(INFORMATION SUPPLIED)

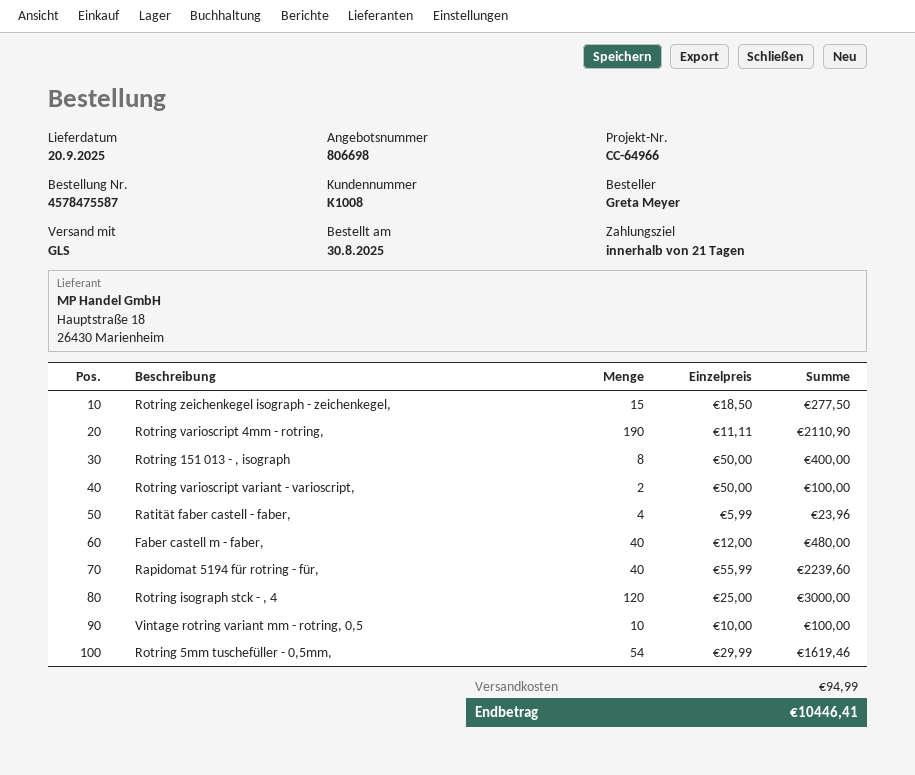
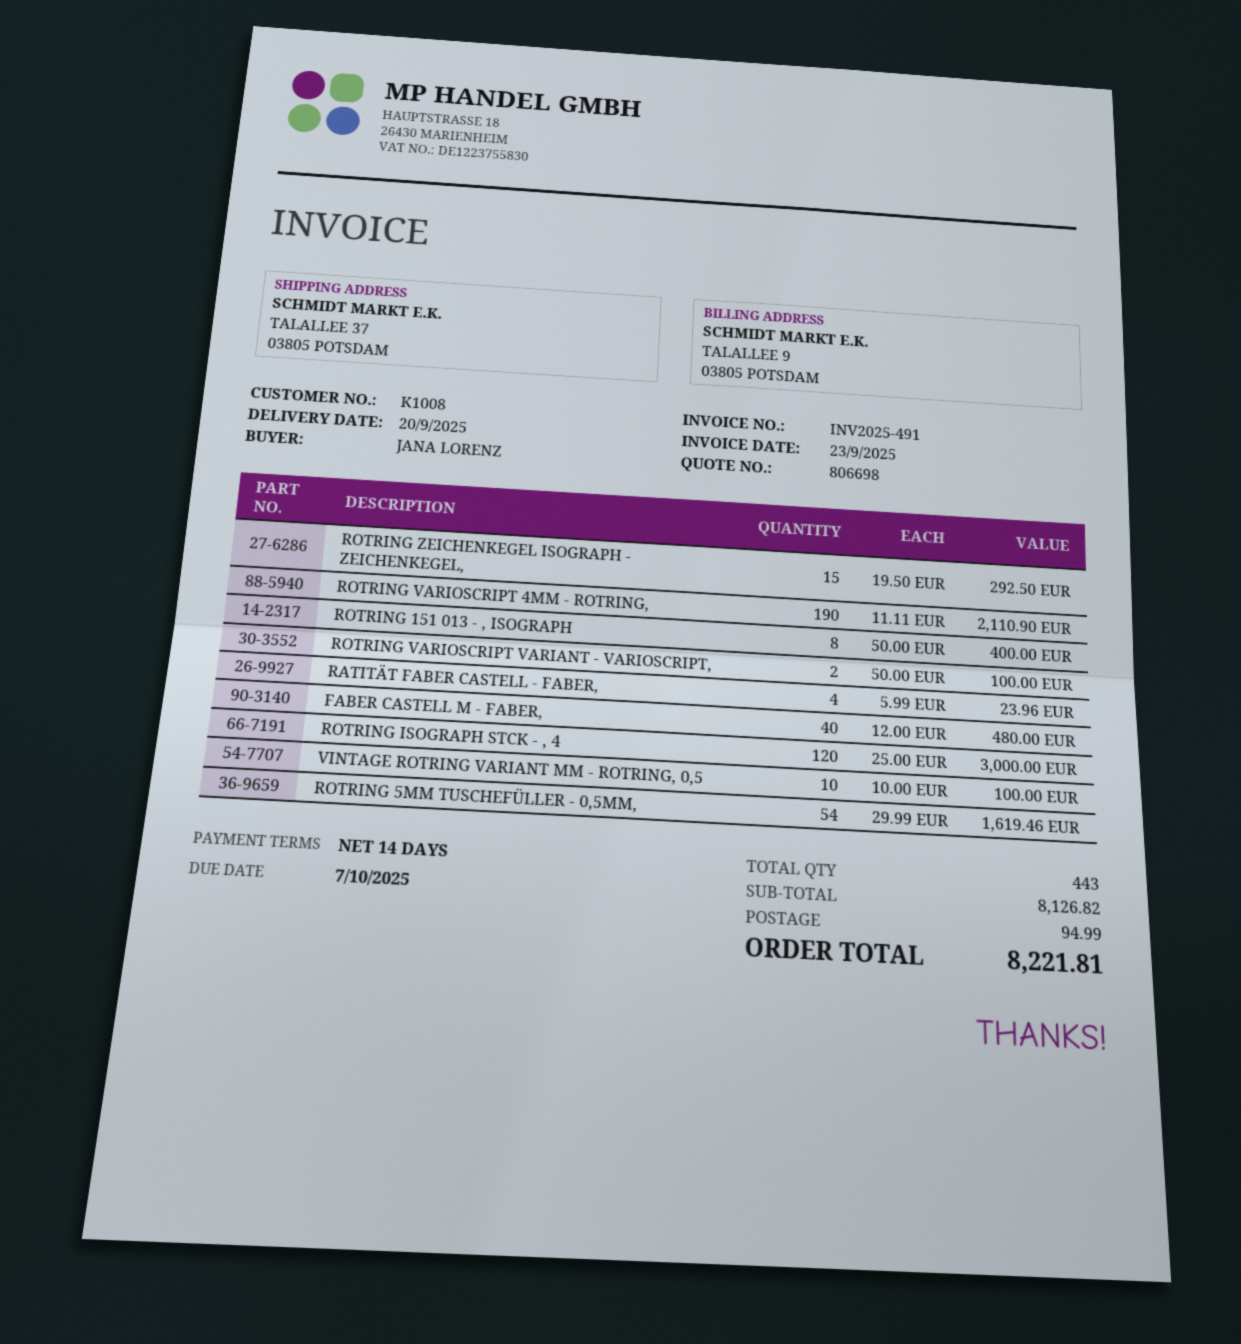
payment terms: 21 days -> 14 days
ordered by: Greta Meyer -> JANA LORENZ
Rotring zeichenkegel isograph - zeichenkegel,: 15 x 18.50 = 277.50 -> 15 x 19.50 = 292.50
Rapidomat 5194 für rotring - für,: 40 x 55.99 = 2239.60 -> none
total: 10446.41 -> 8221.81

(End INFORMATION SUPPLIED)

TRY IT: Give the listing again word for word, but drop every picture.

FINAL ANSWER:
payment terms: 21 days -> 14 days
ordered by: Greta Meyer -> JANA LORENZ
Rotring zeichenkegel isograph - zeichenkegel,: 15 x 18.50 = 277.50 -> 15 x 19.50 = 292.50
Rapidomat 5194 für rotring - für,: 40 x 55.99 = 2239.60 -> none
total: 10446.41 -> 8221.81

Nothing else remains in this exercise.